The Department of Nanotechnologies and Nanomaterials has developed the nanostructured emulsions and gels used as a basis for making medical and cosmetic compounds. The nanostructure-enabled creams offer outstanding protective properties in combination with skin softening and moisturizing effect.

D. Mendeleev University Molecular Materials interdepartmental research lab has won the First Youth Project to Build Russian Molecular Nanotechnology Contest held in 2004 for the projects entitled Self-Organizing Biologically Inspired Polymers for Manufacturing Optical Nanosensors and Design and Molecular Engineering of Organic/Inorganic Hybrid Biomimetical Materials Intended for Target Use in Molecular Nanoelectronics and Biomedicine.

Safety in Production Processes and Facilities

Chemical production is one of the most hazardous technology-induced sources of impact on humans and the environment. Therefore, the prevention of accidents at hazardous chemical and petrochemical production facilities, risk analysis and evaluation, as well as the chemical production facility safety management is a critical issue, which needs to be dealt with immediately.

MUCTR has developed software applications for analysing production hazards, evaluating the risk of accidents in the chemical, petrochemical, and related industries, assessment of the chemical accidents aftermath resulting from the destruction or damage to vessels, reservoirs, or piping (measuring pollutant content in air in time and in distance), and for identification of the emergency air pollution sources. This software application uses innovative methods for automated building the emergency situation tree charts and probability assessment of the environmental, economic, and social risks resulting from emergency situations at the industrial enterprises.

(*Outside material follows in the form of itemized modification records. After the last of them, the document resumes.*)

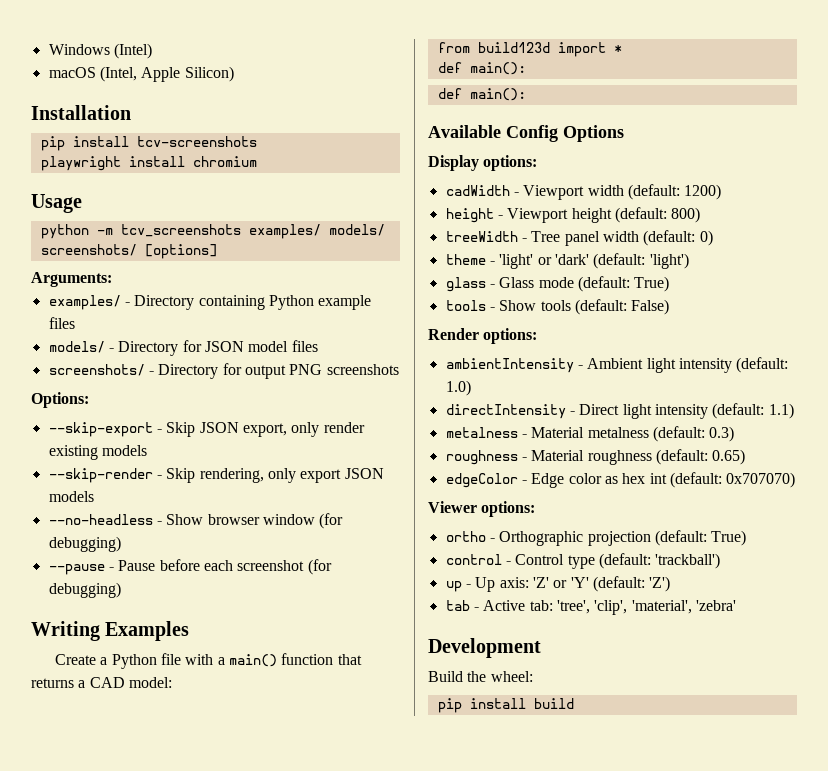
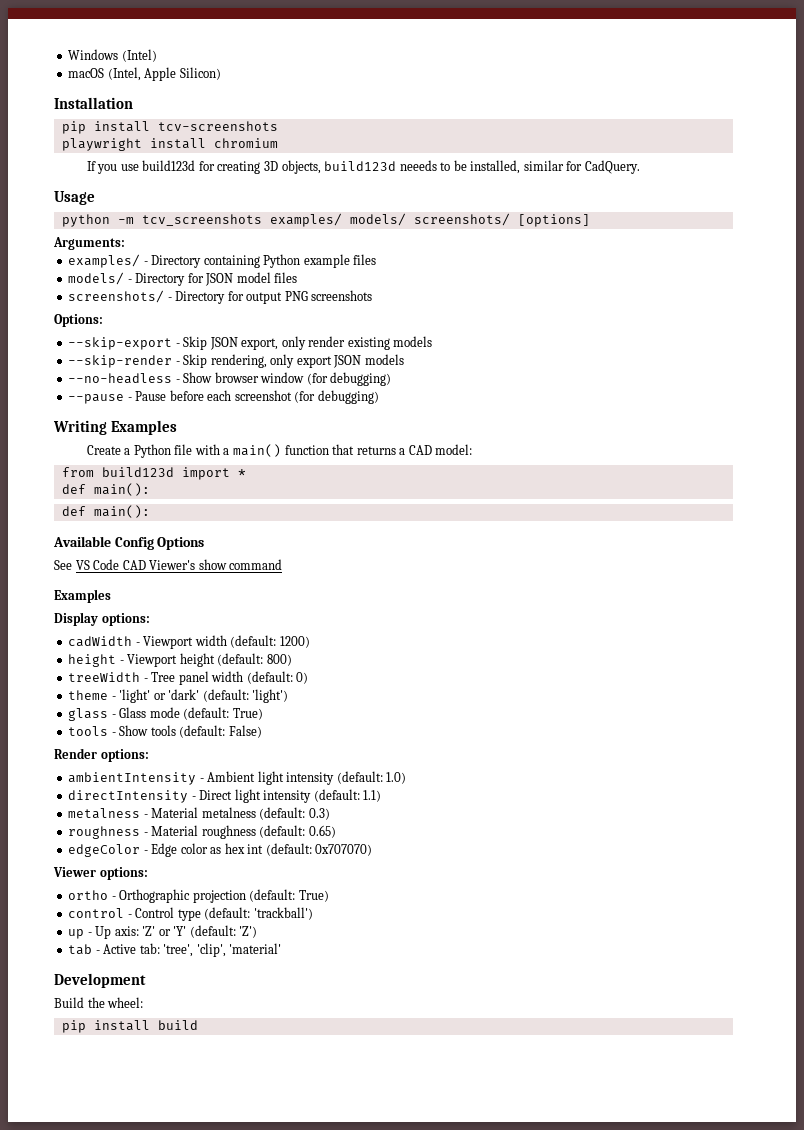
+ If you use build123d for creating 3D objects, build123d neeeds to be installed, similar for CadQuery.
+ See VS Code CAD Viewer's show command
+ Examples
- tab - Active tab: 'tree', 'clip', 'material', 'zebra'
+ tab - Active tab: 'tree', 'clip', 'material'

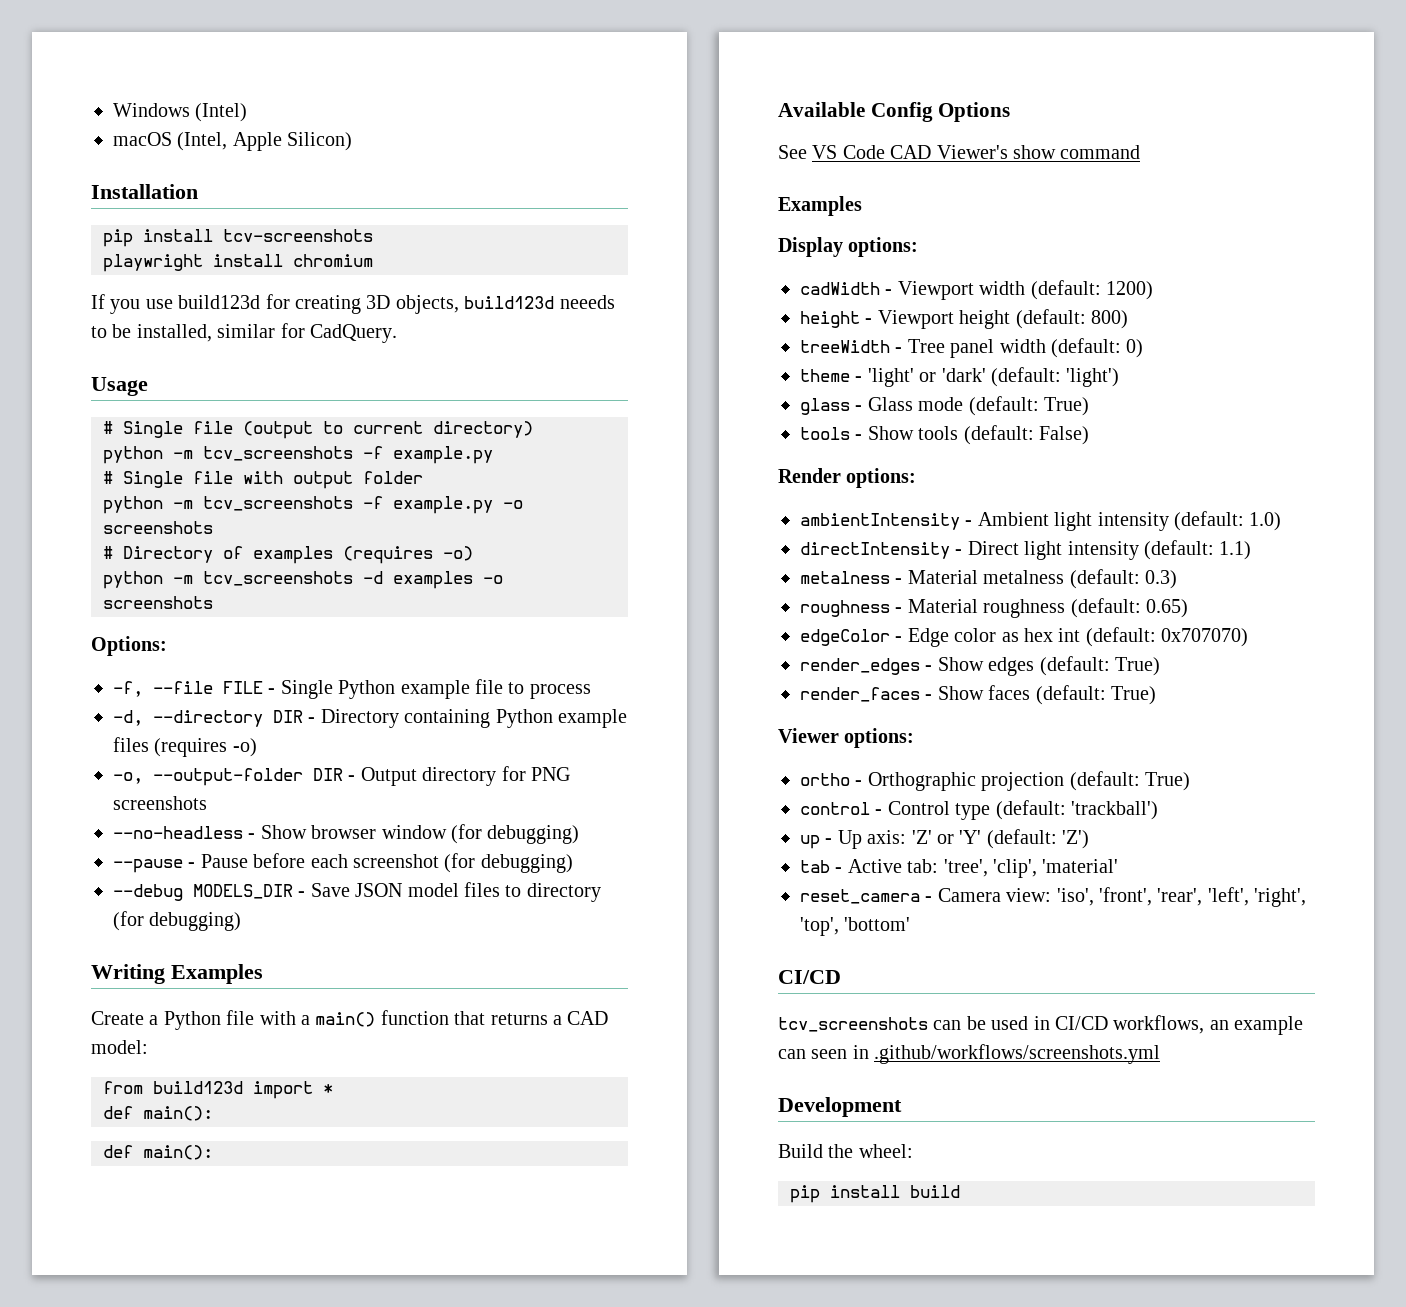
- python -m tcv_screenshots examples/ models/ screenshots/ [options]
- Arguments:
- examples/ - Directory containing Python example files
- models/ - Directory for JSON model files
- screenshots/ - Directory for output PNG screenshots
+ # Single file (output to current directory)
+ python -m tcv_screenshots -f example.py
+ # Single file with output folder
+ python -m tcv_screenshots -f example.py -o screenshots
+ # Directory of examples (requires -o)
+ python -m tcv_screenshots -d examples -o screenshots
  Options:
- --skip-export - Skip JSON export, only render existing models
- --skip-render - Skip rendering, only export JSON models
+ -f, --file FILE - Single Python example file to process
+ -d, --directory DIR - Directory containing Python example files (requires -o)
+ -o, --output-folder DIR - Output directory for PNG screenshots
+ --debug MODELS_DIR - Save JSON model files to directory (for debugging)
+ render_edges - Show edges (default: True)
+ render_faces - Show faces (default: True)
+ reset_camera - Camera view: 'iso', 'front', 'rear', 'left', 'right', 'top', 'bottom'
+ CI/CD
+ tcv_screenshots can be used in CI/CD workflows, an example can seen in .github/workflows/screenshots.yml

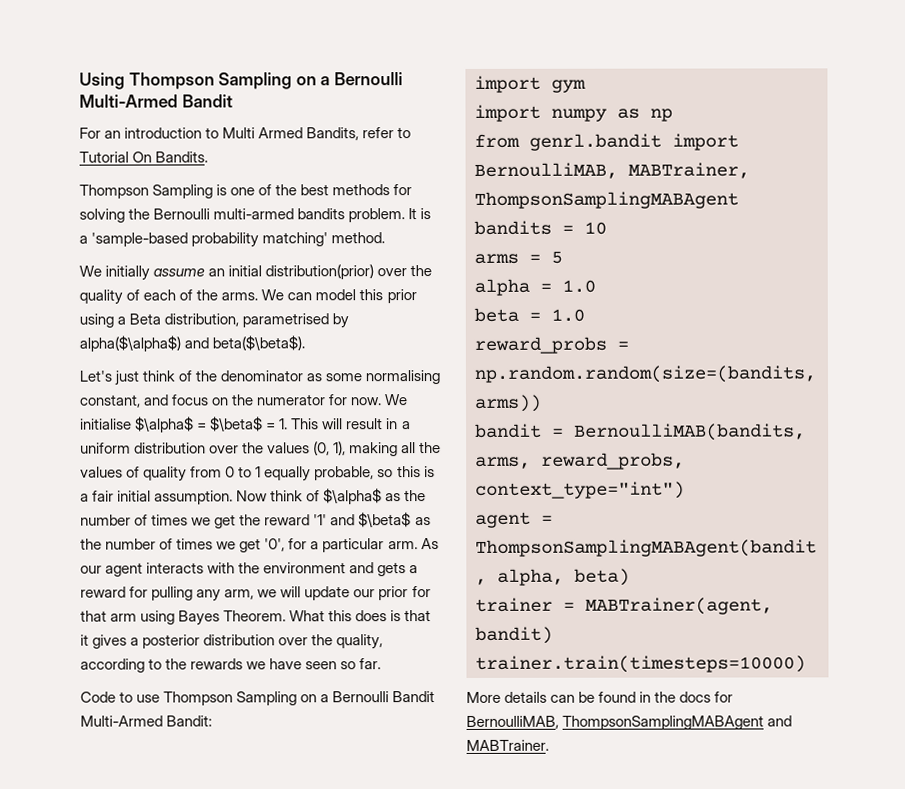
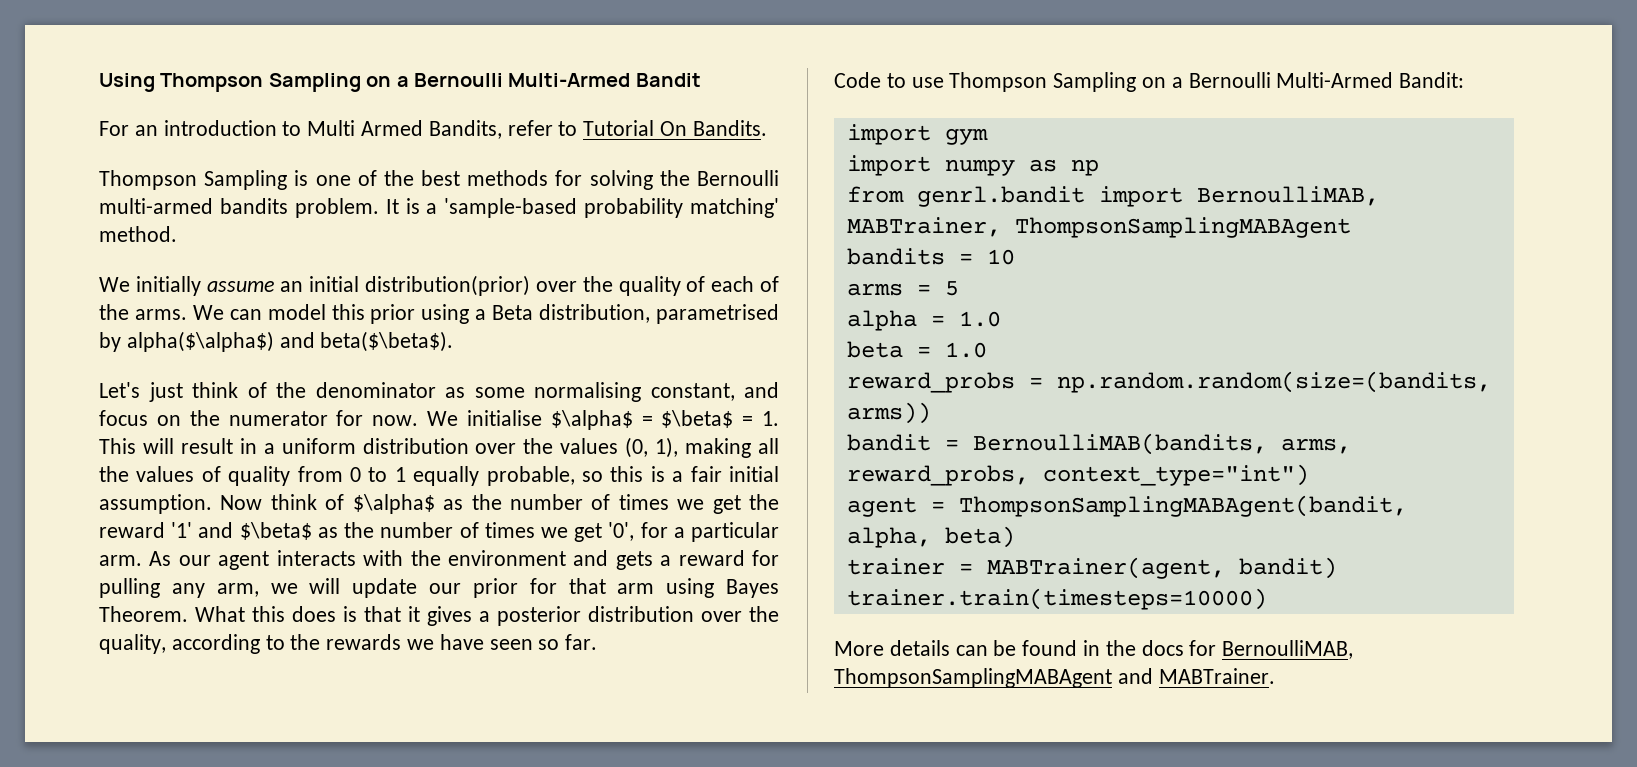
- Code to use Thompson Sampling on a Bernoulli Bandit Multi-Armed Bandit:
+ Code to use Thompson Sampling on a Bernoulli Multi-Armed Bandit:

The Department of Life Safety conducts studies in the field of fire and explosion safety, and heat resistance of products formed as the result of chemical and related industries.

The Department of Technological Processes Reliability and Safety focuses its studies on managing industrial safety of hazardous production facilities at coke-chemical enterprises, and the development of physical and chemical basics of the condensed systems explosion safety theory. The Department develops and implements explosion-safe and environmentally friendly compounds using military conversion explosives as the base material. The research results have been put into commercial use at the enterprises run by Severstal, Yarsintez, FGUP State R&D Kristall Bureau, FGUP KNIIM, and on mining enterprises located in the Leningrad Region.

Performance Indicators of Research Programmes

As the result of educational and research activities of D. Mendeleev teachers and scientists over 1600 articles, 67 collections of research papers, 42 monographs and about 300 textbooks have been published for the last five years. Our scientists obtained 45 patents of the Russian Federation.

Research programmes are developed in the collaboration with colleagues from Germany, France, Japan, Italy, Spain, Netherlands, Switzerland, China, Chili, Latvia, Finland, Poland, Check Republic, Egypt, South Korea, Syria and Tunisia.

Our University successfully participates in international science and technical exhibitions such as “Chemistry”, “Gold Innovations of Russia”, “High Technologies of the XXI Century”, “AquaTech”, “Anti-Corrosion and Electroplating”, “Hannover Industrial Fair”, “Information and Telecommunication Technologies in Education” and others.